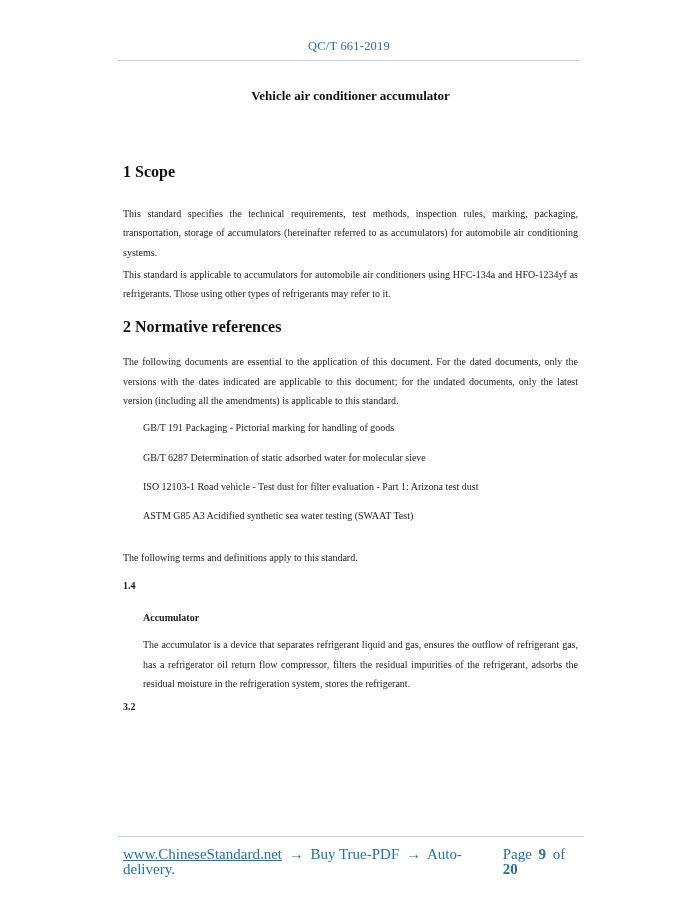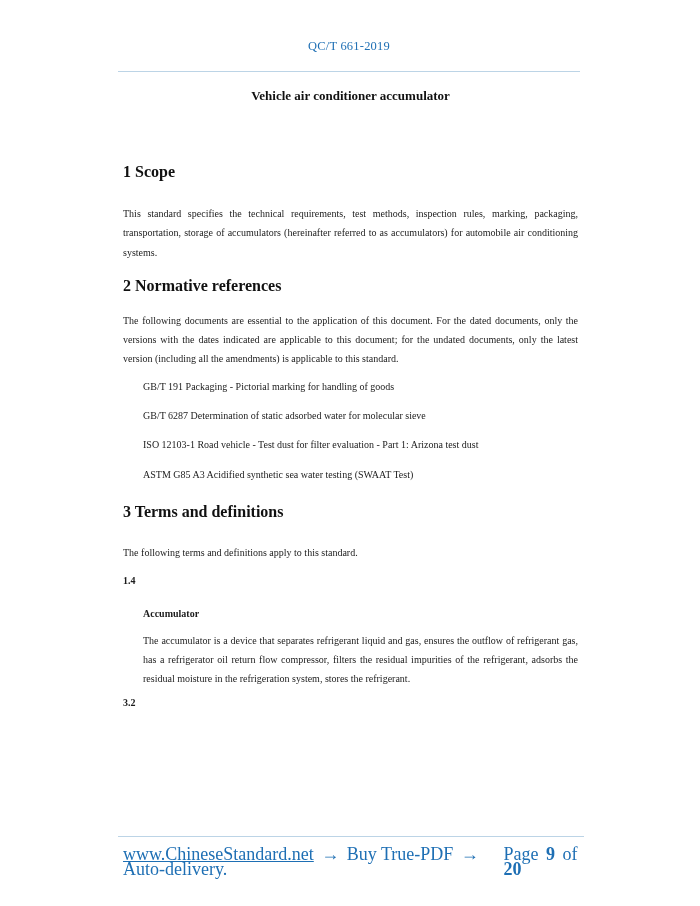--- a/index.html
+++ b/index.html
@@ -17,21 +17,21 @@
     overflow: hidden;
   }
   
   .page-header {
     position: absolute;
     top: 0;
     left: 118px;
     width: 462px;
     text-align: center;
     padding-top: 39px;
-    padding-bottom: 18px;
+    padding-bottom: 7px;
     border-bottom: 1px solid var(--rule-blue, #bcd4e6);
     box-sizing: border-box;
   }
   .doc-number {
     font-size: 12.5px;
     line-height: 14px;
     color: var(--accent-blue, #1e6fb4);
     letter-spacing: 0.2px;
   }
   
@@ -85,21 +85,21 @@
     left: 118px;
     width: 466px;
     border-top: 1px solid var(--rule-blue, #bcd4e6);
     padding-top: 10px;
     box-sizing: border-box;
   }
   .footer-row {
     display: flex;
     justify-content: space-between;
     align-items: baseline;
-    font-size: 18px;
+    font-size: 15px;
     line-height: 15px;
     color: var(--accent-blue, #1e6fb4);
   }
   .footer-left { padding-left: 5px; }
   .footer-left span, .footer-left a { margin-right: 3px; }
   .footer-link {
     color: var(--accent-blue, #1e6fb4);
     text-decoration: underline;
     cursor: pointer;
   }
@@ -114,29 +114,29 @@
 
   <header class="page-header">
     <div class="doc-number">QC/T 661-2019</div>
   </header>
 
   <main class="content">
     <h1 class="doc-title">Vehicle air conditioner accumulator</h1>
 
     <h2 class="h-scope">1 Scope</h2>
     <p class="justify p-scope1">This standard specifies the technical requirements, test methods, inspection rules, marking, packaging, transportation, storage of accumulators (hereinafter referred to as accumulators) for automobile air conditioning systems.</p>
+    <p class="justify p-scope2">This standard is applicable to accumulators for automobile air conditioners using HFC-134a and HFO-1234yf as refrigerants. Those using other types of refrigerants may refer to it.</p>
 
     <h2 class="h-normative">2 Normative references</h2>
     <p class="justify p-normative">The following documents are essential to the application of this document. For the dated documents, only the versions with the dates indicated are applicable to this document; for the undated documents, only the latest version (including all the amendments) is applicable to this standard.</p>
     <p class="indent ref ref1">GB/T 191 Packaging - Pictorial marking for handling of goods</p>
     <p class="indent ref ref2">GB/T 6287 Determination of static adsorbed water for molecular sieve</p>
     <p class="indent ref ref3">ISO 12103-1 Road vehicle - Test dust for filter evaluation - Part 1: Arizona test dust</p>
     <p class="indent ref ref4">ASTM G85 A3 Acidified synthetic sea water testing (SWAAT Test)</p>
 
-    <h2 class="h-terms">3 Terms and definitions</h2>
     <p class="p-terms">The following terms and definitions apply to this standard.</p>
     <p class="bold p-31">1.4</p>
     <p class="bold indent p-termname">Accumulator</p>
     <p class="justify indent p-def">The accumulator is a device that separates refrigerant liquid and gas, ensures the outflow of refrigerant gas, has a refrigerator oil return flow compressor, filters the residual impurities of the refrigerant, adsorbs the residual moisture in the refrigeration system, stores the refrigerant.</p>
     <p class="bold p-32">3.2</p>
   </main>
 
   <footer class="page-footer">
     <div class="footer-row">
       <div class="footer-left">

○ ○ ○ ○ ○

• _WORK TO COMPLETE_:
Every line of the material that holds "automobile" should be copied out as the answer.

• _RESPONSE TO THIS TASK_:
     <p class="justify p-scope1">This standard specifies the technical requirements, test methods, inspection rules, marking, packaging, transportation, storage of accumulators (hereinafter referred to as accumulators) for automobile air conditioning systems.</p>
+    <p class="justify p-scope2">This standard is applicable to accumulators for automobile air conditioners using HFC-134a and HFO-1234yf as refrigerants. Those using other types of refrigerants may refer to it.</p>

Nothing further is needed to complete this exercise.